DATASET EXCERPTS Start Marker

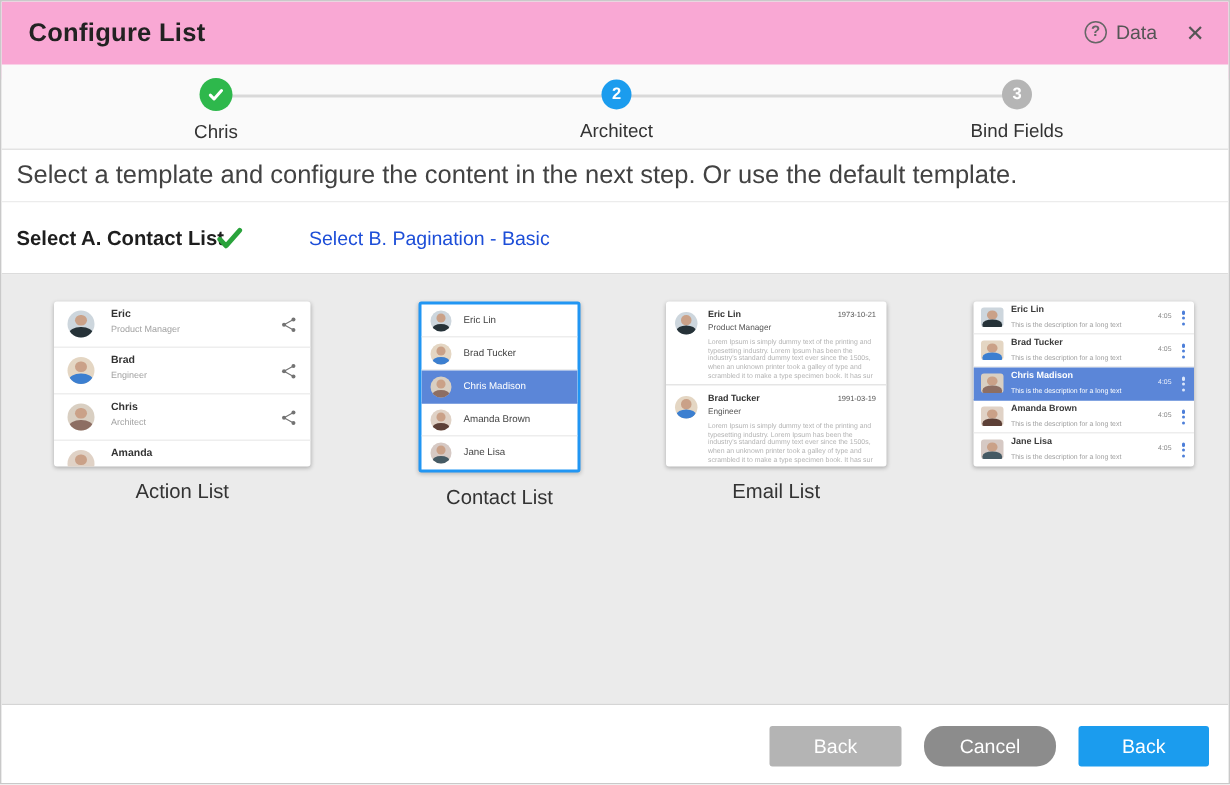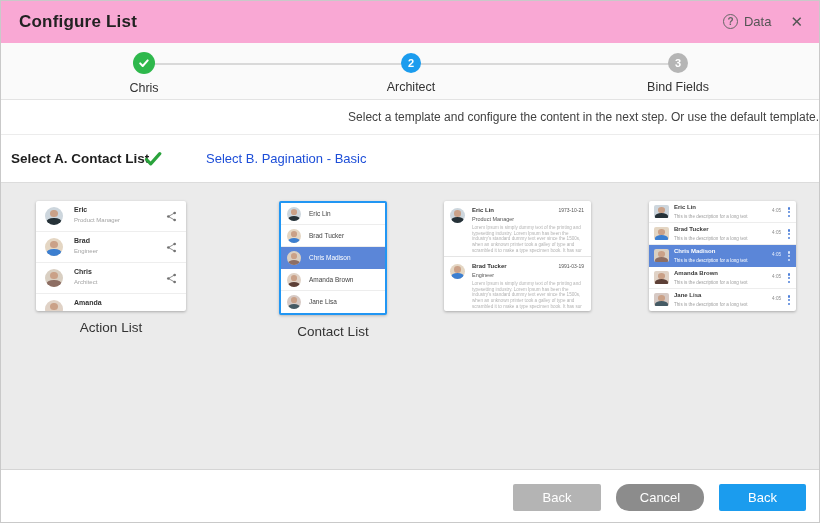"Select a template and configure" .instruction { font-size: 12px -> 17px; text-align: right -> none }
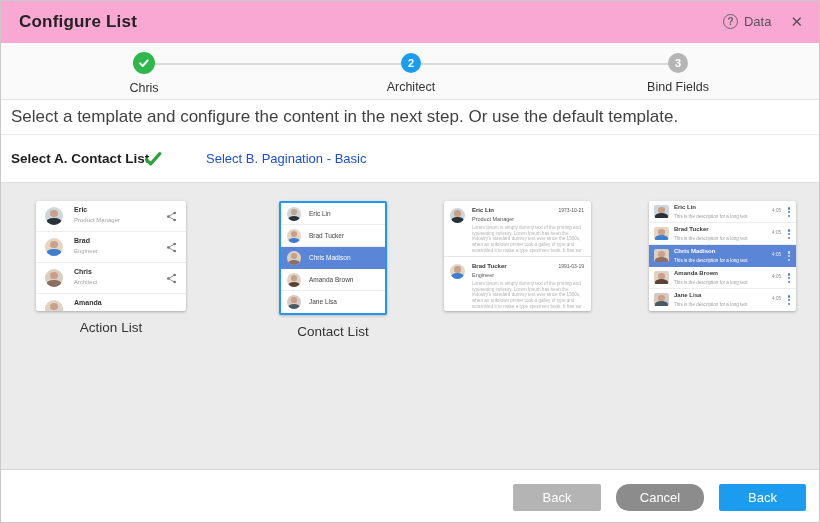"Action List" .tcol-action { width: 150px -> 171px }
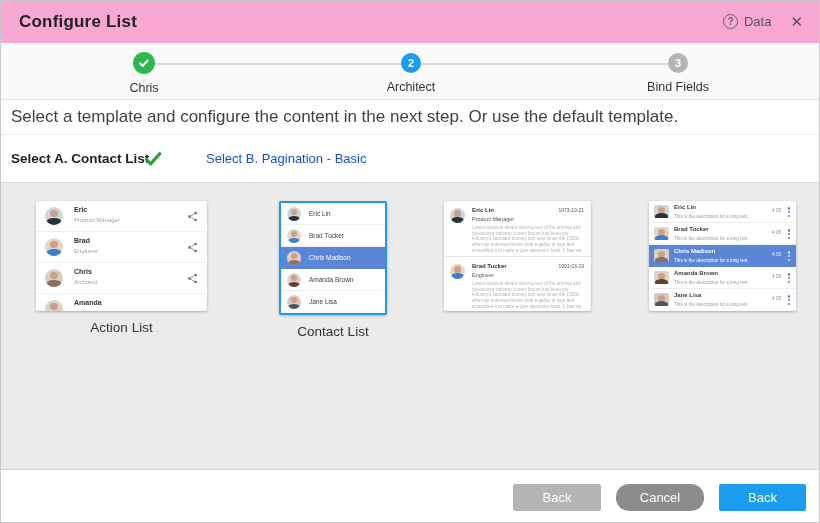"Email List" div.caption { html: none -> <div>Email List</div> }
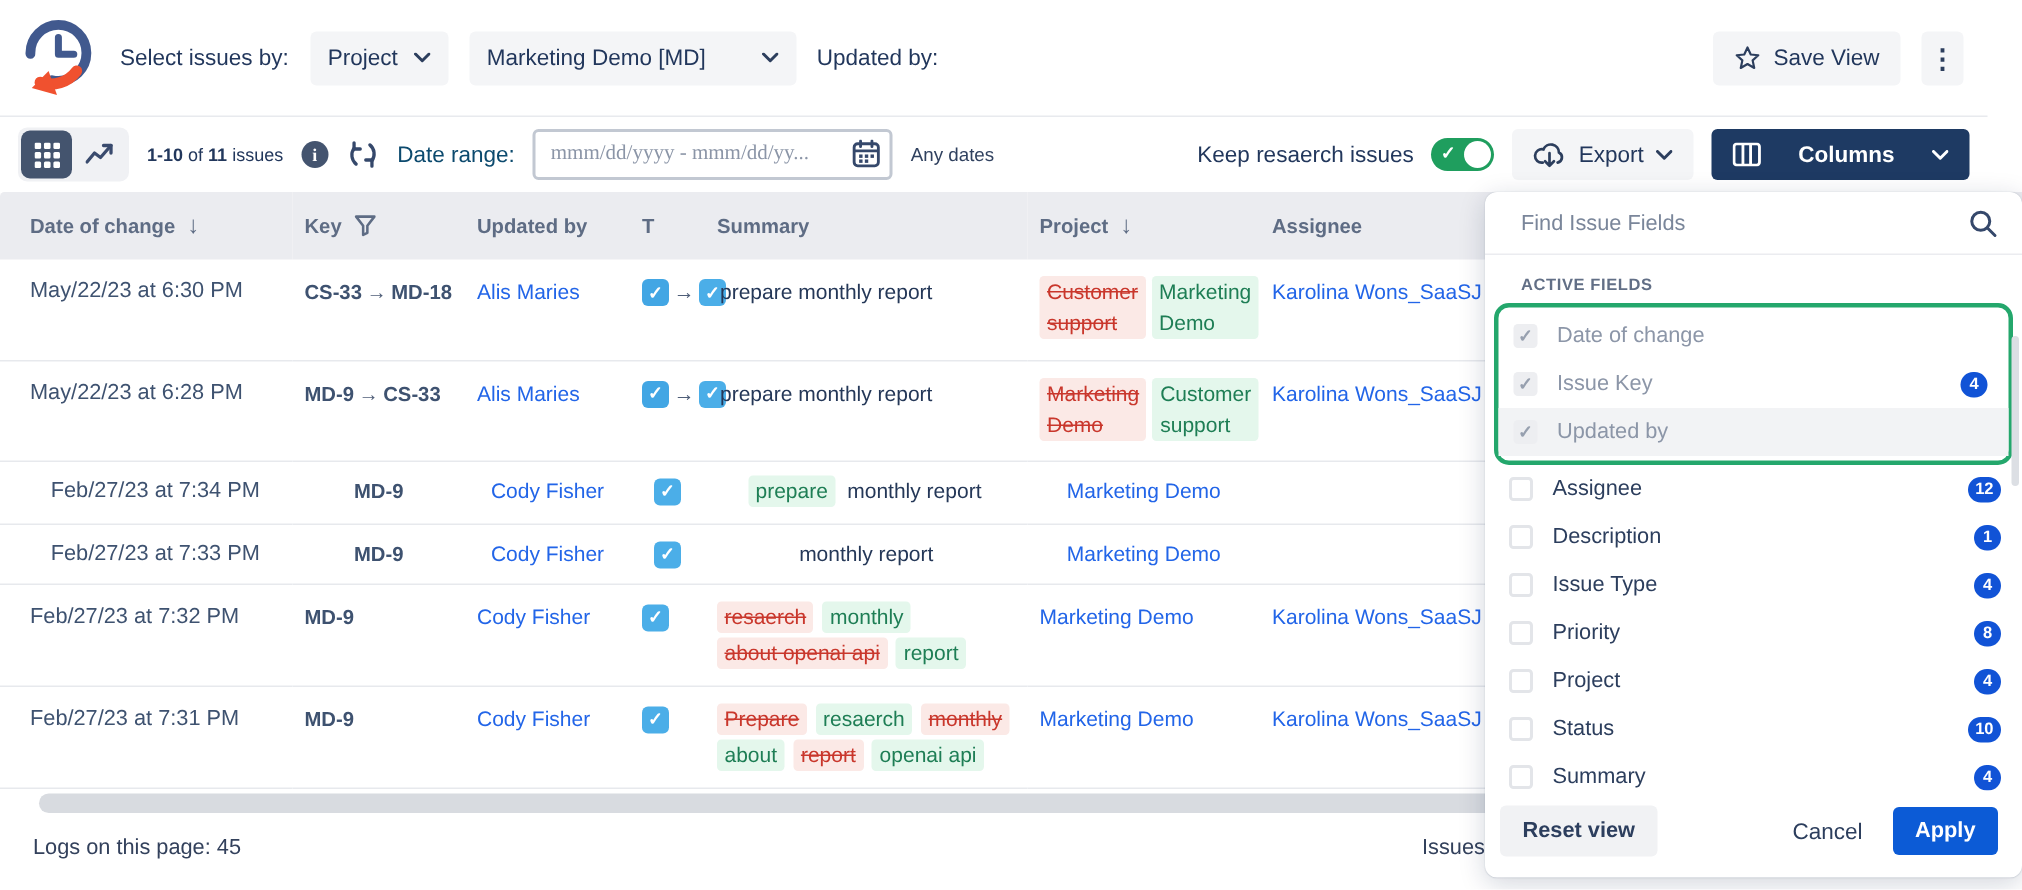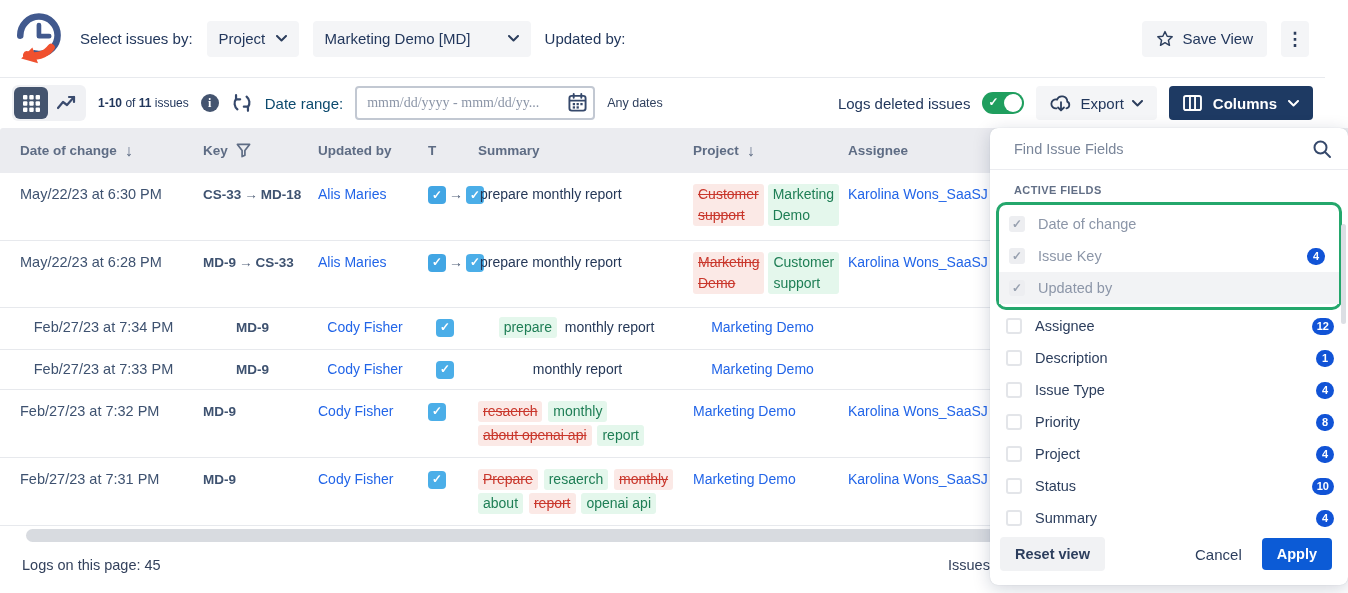"Logs deleted issues" span.keep-label { text: Logs deleted -> Keep resaerch }
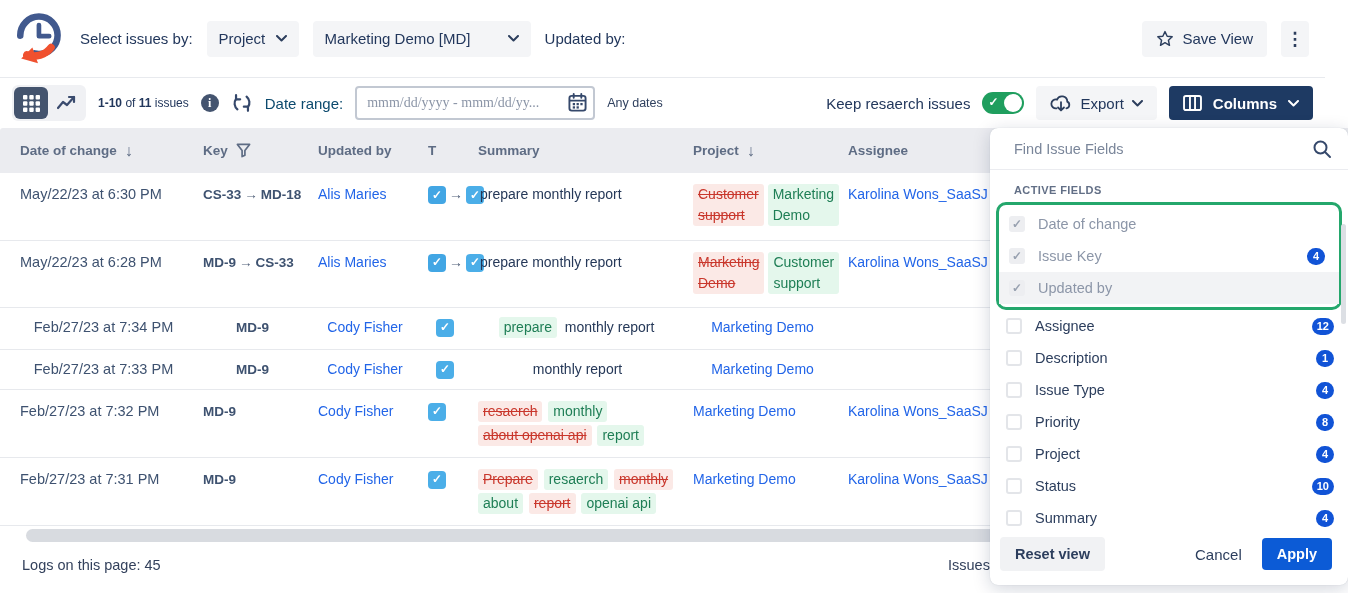"Columns" .btn-columns { gap: 11px -> 25px }
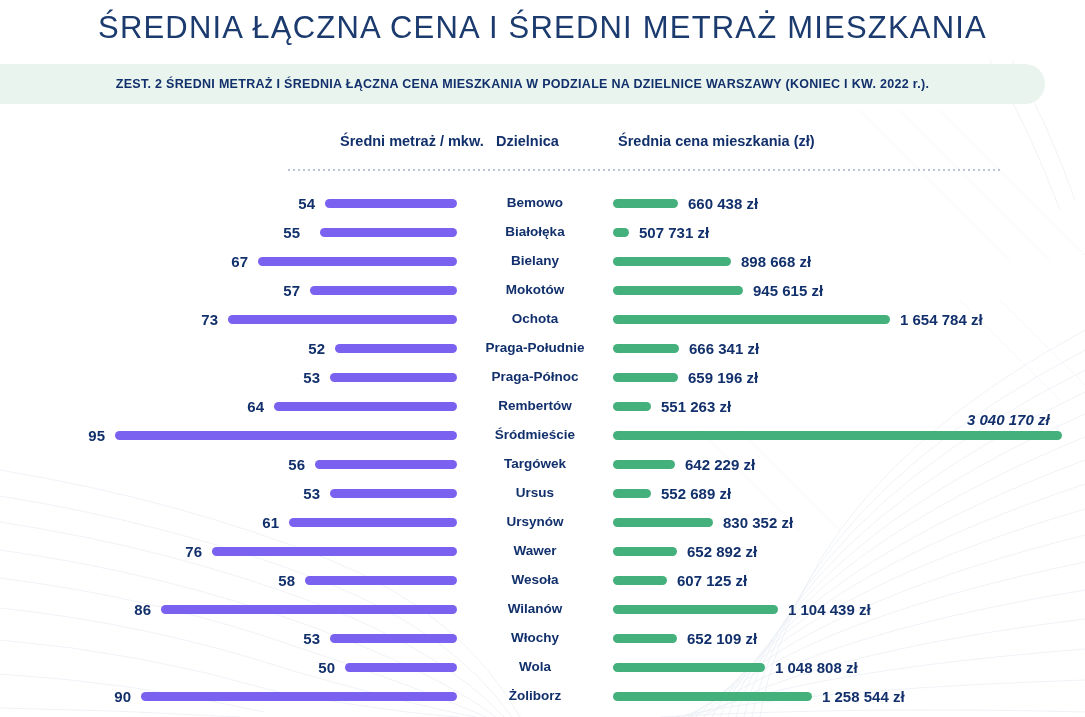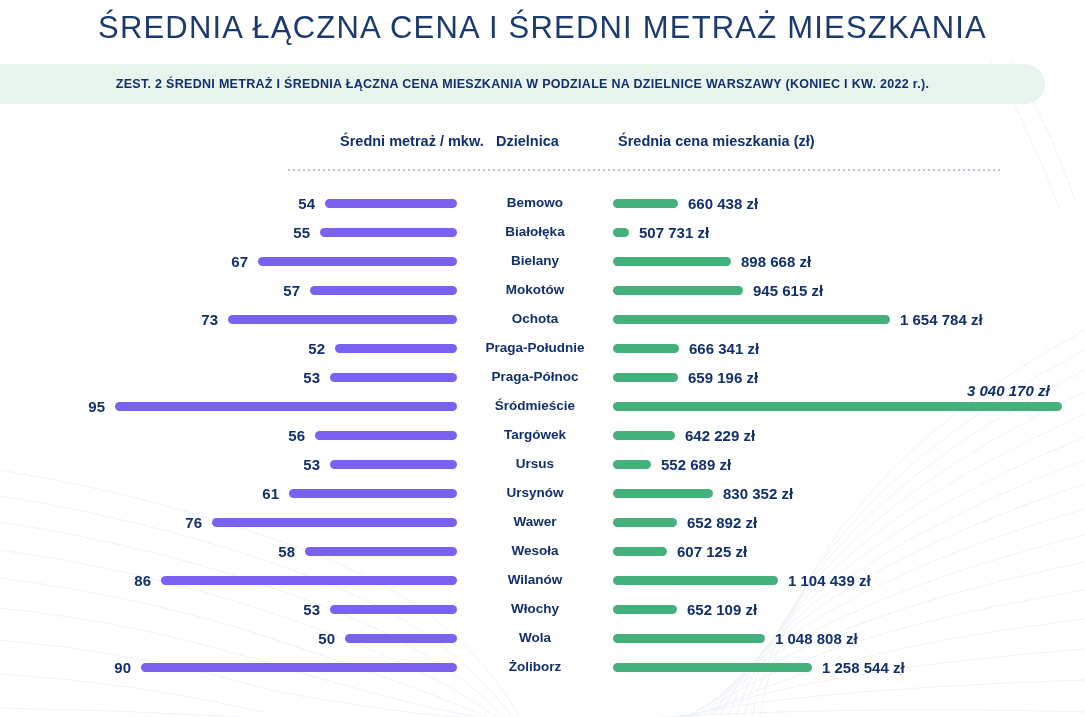"55" div.area-value { right: 147px -> 157px }
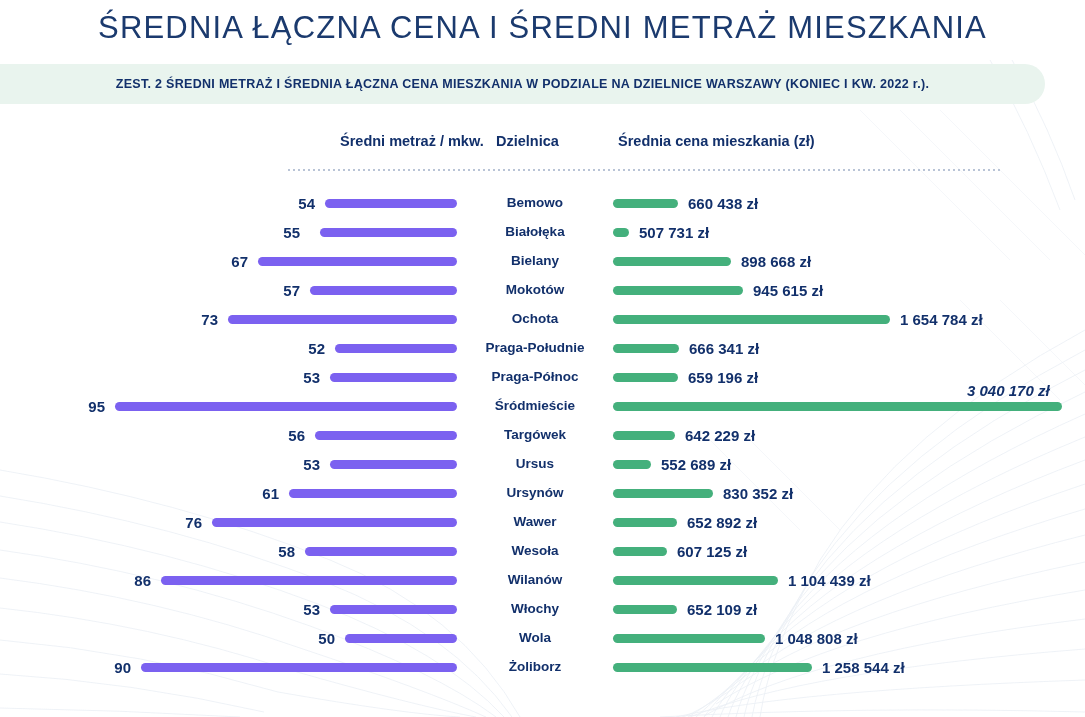"64" div.row { html: none -> <div> <div> <div></div> <div>64</div> </div> <div>Rembertów</div> <div> <div></div> <div>551 263 zł</div> </div> </div> }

DATASET EXCERPTS End Marker

Verbatim copy, pictures excluded: output the lines from the first line of the records above through the line containing "text: Logs deleted".

EXERCISE SOLUTION:
"Select a template and configure" .instruction { font-size: 12px -> 17px; text-align: right -> none }
"Action List" .tcol-action { width: 150px -> 171px }
"Email List" div.caption { html: none -> <div>Email List</div> }
"Logs deleted issues" span.keep-label { text: Logs deleted -> Keep resaerch }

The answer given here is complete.